[Web page revision data]
·····
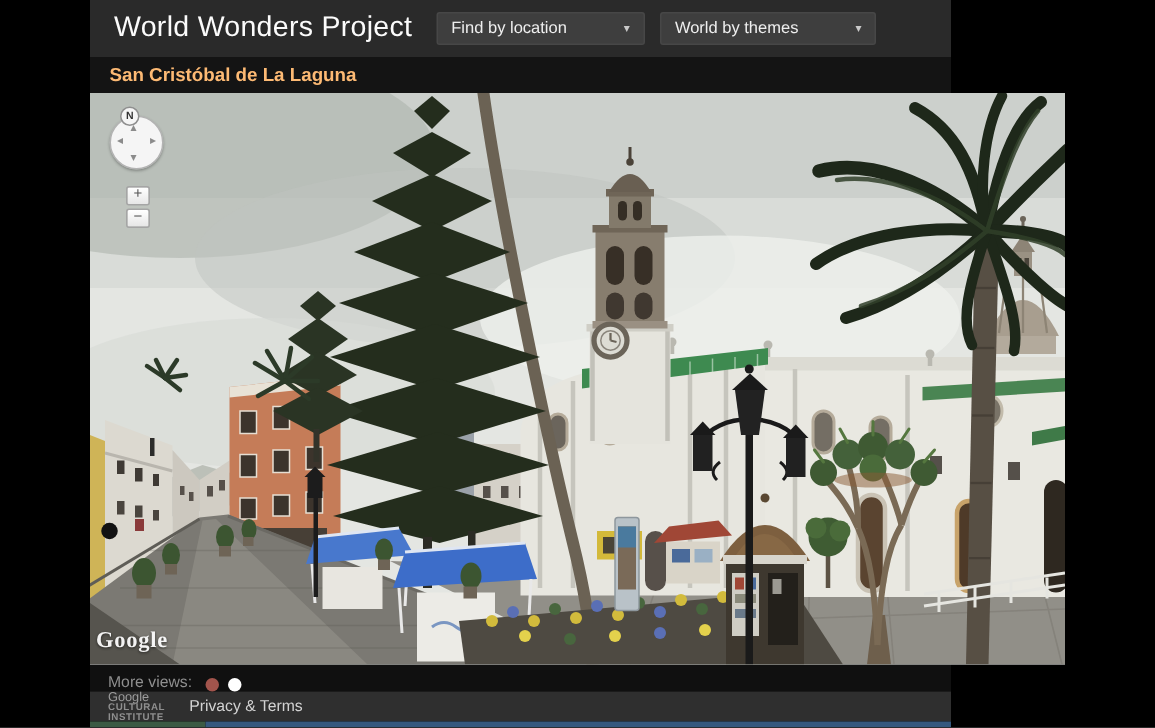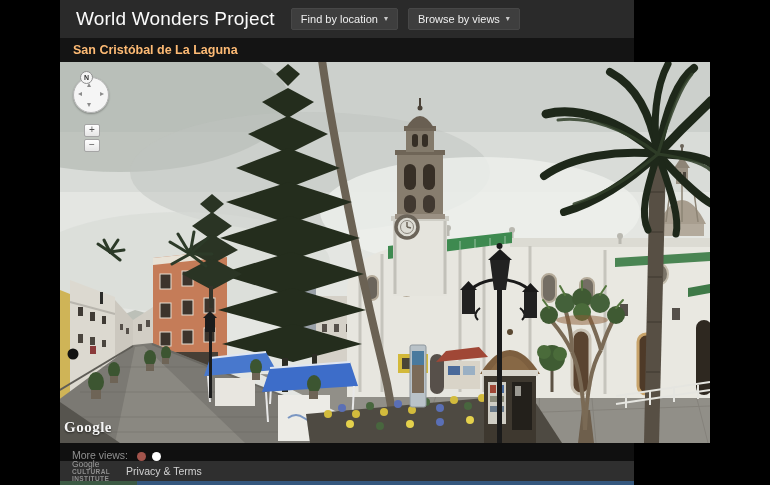--- a/index.html
+++ b/index.html
@@ -12,7 +12,7 @@
   .hdr-title{font-size:19px;color:#fbfbfb;font-weight:400;letter-spacing:.2px;margin-right:16px;cursor:pointer;}
   .hdr-btn{background:#3e3e3e;border:1px solid #474747;border-radius:2px;color:#efefef;
            font-size:11px;padding:4px 9px;margin-right:10px;display:flex;align-items:center;cursor:pointer;
-           font-family:"Liberation Sans",sans-serif;}
+           font-family:"Liberation Sans",sans-serif;gap:32px;}
   .hdr-btn .caret{font-size:8px;color:#c9c9c9;margin-left:6px;line-height:1;}
 
   

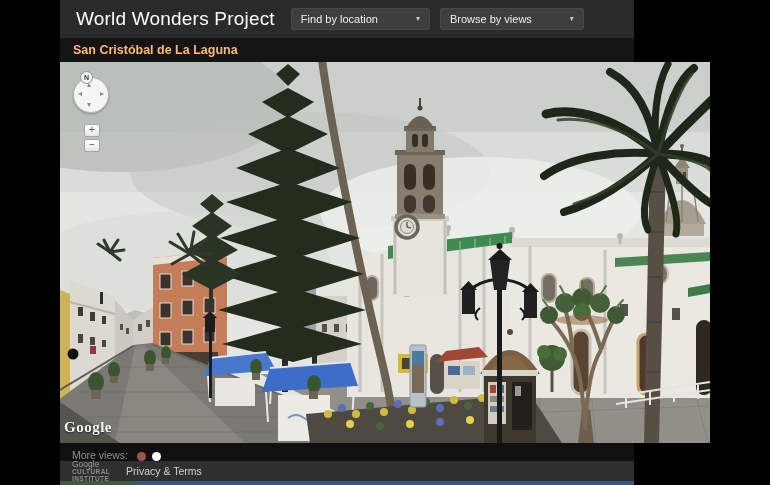--- a/index.html
+++ b/index.html
@@ -69,7 +69,7 @@
         <span class="caret">▾</span>
       </div>
       <div class="hdr-btn">
-        <span>Browse by views</span>
+        <span>World by themes</span>
         <span class="caret">▾</span>
       </div>
     </div>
·····
**Task requirements**. What you return must match the entries above exactly, apart from the pictures, which are left out.

**Reply to the task**.
--- a/index.html
+++ b/index.html
@@ -12,7 +12,7 @@
   .hdr-title{font-size:19px;color:#fbfbfb;font-weight:400;letter-spacing:.2px;margin-right:16px;cursor:pointer;}
   .hdr-btn{background:#3e3e3e;border:1px solid #474747;border-radius:2px;color:#efefef;
            font-size:11px;padding:4px 9px;margin-right:10px;display:flex;align-items:center;cursor:pointer;
-           font-family:"Liberation Sans",sans-serif;}
+           font-family:"Liberation Sans",sans-serif;gap:32px;}
   .hdr-btn .caret{font-size:8px;color:#c9c9c9;margin-left:6px;line-height:1;}
 
   

--- a/index.html
+++ b/index.html
@@ -69,7 +69,7 @@
         <span class="caret">▾</span>
       </div>
       <div class="hdr-btn">
-        <span>Browse by views</span>
+        <span>World by themes</span>
         <span class="caret">▾</span>
       </div>
     </div>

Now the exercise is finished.